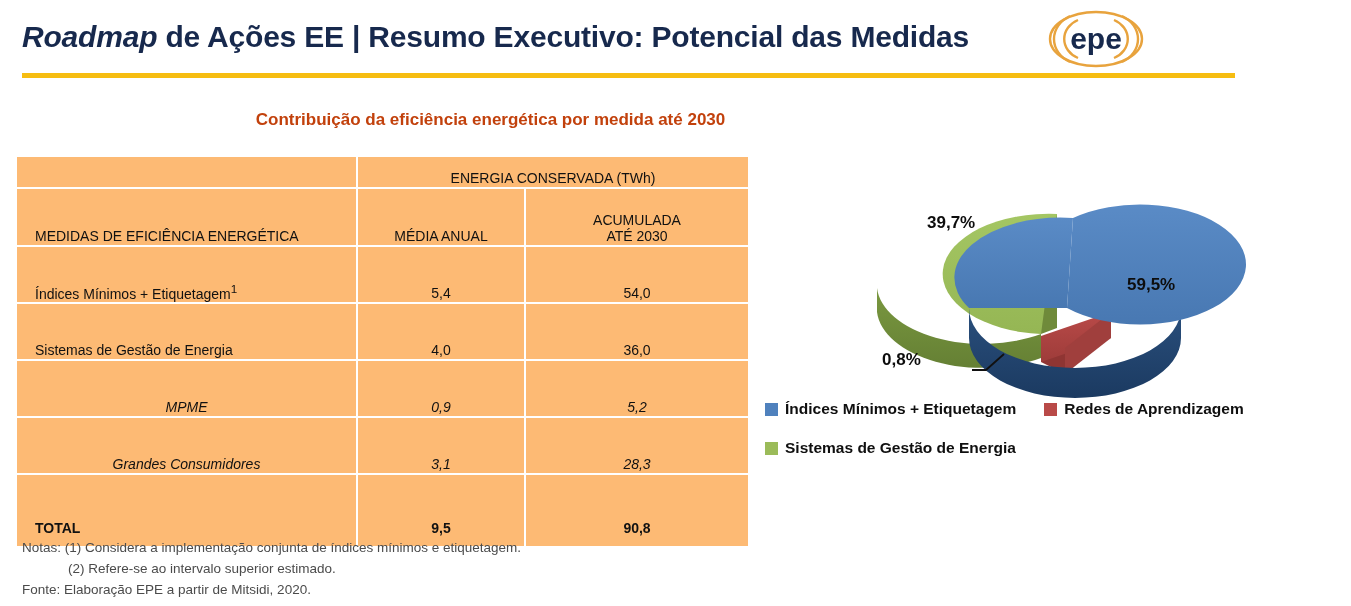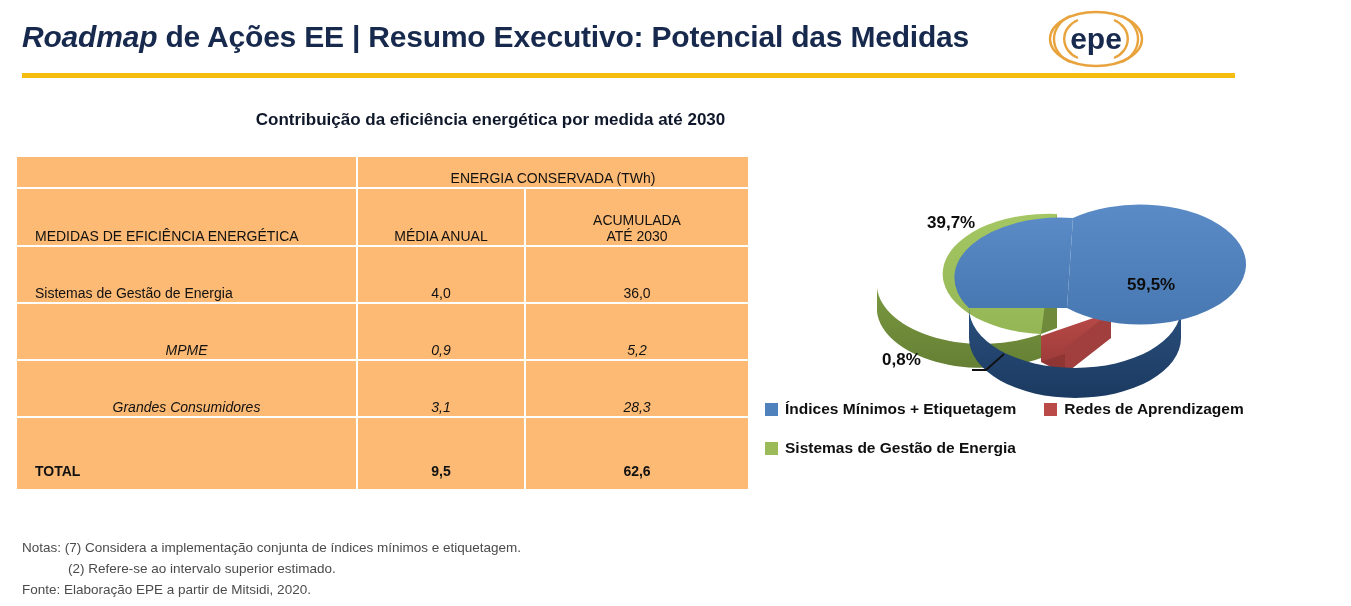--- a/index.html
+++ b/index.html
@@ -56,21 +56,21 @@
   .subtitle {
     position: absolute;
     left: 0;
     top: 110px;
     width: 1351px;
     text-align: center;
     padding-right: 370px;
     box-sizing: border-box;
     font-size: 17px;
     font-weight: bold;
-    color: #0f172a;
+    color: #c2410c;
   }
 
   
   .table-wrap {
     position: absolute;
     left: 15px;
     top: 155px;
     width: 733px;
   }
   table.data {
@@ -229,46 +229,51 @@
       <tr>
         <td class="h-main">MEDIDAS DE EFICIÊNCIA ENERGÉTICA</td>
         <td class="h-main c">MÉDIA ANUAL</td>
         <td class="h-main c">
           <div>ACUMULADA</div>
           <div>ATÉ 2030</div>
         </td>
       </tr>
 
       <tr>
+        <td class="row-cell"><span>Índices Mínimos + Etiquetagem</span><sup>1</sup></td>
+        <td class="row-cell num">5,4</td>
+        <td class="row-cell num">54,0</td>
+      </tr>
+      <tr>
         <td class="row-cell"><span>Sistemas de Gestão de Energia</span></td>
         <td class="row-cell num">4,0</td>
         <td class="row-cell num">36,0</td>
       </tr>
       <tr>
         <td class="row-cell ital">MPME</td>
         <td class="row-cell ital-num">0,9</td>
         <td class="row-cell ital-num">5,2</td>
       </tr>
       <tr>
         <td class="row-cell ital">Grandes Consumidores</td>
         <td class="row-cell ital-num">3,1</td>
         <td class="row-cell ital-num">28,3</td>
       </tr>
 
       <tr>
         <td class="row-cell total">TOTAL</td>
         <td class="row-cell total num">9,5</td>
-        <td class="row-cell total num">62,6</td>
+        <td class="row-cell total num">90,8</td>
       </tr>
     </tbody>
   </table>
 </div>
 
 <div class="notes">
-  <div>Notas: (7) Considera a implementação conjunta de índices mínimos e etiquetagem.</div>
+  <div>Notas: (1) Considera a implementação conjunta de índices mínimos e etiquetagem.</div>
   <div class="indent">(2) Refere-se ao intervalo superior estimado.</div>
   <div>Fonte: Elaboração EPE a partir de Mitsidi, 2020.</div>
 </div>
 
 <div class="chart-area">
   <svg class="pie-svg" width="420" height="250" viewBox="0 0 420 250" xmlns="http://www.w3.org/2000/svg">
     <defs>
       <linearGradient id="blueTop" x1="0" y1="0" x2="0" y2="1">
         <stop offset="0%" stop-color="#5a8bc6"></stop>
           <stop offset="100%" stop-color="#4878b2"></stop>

---

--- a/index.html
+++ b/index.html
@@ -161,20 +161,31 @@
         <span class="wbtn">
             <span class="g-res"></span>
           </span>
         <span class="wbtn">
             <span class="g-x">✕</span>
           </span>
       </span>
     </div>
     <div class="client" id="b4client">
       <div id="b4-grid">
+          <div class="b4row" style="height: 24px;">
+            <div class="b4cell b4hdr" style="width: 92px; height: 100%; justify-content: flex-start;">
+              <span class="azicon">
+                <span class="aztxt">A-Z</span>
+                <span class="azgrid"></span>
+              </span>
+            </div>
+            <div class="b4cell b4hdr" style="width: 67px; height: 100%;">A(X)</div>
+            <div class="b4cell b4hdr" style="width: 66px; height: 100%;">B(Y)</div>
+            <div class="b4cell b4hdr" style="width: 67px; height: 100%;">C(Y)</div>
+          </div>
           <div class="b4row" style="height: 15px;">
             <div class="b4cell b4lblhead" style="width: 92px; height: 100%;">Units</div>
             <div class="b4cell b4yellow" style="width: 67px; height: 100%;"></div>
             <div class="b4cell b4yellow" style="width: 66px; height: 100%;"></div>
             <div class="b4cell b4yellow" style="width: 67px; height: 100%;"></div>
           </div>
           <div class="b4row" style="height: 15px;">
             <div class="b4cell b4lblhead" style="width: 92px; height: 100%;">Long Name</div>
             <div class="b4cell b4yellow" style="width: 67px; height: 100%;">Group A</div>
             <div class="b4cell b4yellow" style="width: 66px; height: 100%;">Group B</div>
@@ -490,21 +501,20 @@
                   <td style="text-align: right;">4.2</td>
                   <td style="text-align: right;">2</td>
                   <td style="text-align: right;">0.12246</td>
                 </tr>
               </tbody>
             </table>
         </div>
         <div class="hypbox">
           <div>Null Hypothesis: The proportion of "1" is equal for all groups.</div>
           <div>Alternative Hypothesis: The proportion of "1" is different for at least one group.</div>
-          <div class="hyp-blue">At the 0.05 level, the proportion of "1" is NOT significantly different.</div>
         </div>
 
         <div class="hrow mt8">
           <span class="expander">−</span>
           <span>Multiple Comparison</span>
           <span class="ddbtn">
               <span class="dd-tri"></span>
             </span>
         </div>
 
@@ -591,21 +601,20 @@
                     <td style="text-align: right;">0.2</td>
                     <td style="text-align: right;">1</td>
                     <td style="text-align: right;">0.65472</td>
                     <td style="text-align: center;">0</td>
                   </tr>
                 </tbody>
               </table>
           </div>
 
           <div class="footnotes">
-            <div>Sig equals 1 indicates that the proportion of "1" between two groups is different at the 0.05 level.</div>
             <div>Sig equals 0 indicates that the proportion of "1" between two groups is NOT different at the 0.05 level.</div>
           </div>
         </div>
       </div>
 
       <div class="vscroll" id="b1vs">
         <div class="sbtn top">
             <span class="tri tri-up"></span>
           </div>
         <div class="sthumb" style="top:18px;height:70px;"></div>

* * *

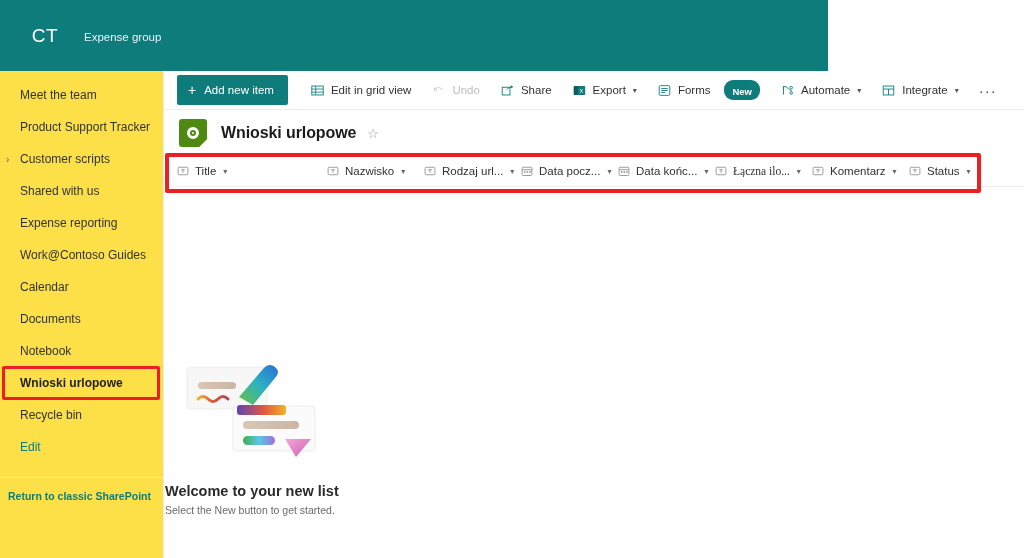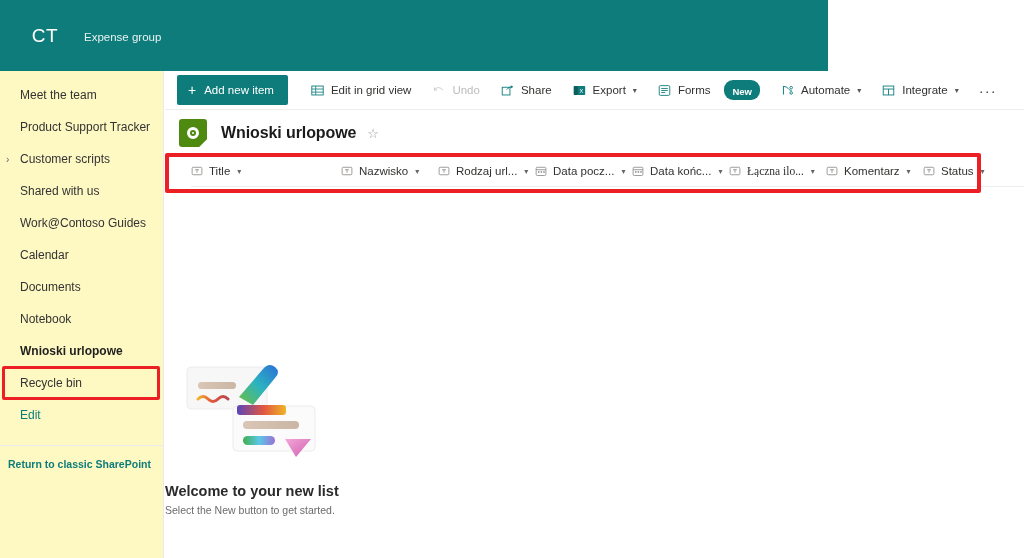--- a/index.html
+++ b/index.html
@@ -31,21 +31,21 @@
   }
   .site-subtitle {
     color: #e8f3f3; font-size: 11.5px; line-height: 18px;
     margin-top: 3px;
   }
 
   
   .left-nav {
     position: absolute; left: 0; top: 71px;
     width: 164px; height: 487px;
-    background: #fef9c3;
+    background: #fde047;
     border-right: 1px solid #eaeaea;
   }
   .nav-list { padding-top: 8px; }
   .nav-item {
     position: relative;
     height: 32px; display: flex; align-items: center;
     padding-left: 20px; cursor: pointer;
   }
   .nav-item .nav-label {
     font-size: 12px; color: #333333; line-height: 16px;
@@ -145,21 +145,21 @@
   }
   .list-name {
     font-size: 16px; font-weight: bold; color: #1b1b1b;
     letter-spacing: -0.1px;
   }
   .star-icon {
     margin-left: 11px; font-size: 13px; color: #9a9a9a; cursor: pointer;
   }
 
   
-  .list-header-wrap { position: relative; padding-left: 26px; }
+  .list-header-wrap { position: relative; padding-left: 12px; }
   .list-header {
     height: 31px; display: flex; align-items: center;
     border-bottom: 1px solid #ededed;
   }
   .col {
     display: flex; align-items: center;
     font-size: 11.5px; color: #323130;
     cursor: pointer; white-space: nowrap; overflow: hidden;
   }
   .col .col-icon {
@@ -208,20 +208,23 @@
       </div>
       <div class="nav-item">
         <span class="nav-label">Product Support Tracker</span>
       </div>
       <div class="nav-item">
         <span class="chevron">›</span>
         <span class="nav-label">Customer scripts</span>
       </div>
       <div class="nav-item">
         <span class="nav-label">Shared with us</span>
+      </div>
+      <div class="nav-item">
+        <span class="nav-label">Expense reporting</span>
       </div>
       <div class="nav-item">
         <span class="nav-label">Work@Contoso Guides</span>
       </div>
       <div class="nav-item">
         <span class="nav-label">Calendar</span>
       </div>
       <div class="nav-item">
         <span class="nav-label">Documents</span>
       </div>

_PROBLEM REQUIREMENTS_
The answer should be all lines from the entries above that hold the word "list".

_OUTPUT FOR THIS TASK_
   .nav-list { padding-top: 8px; }
   .list-name {
-  .list-header-wrap { position: relative; padding-left: 26px; }
+  .list-header-wrap { position: relative; padding-left: 12px; }
   .list-header {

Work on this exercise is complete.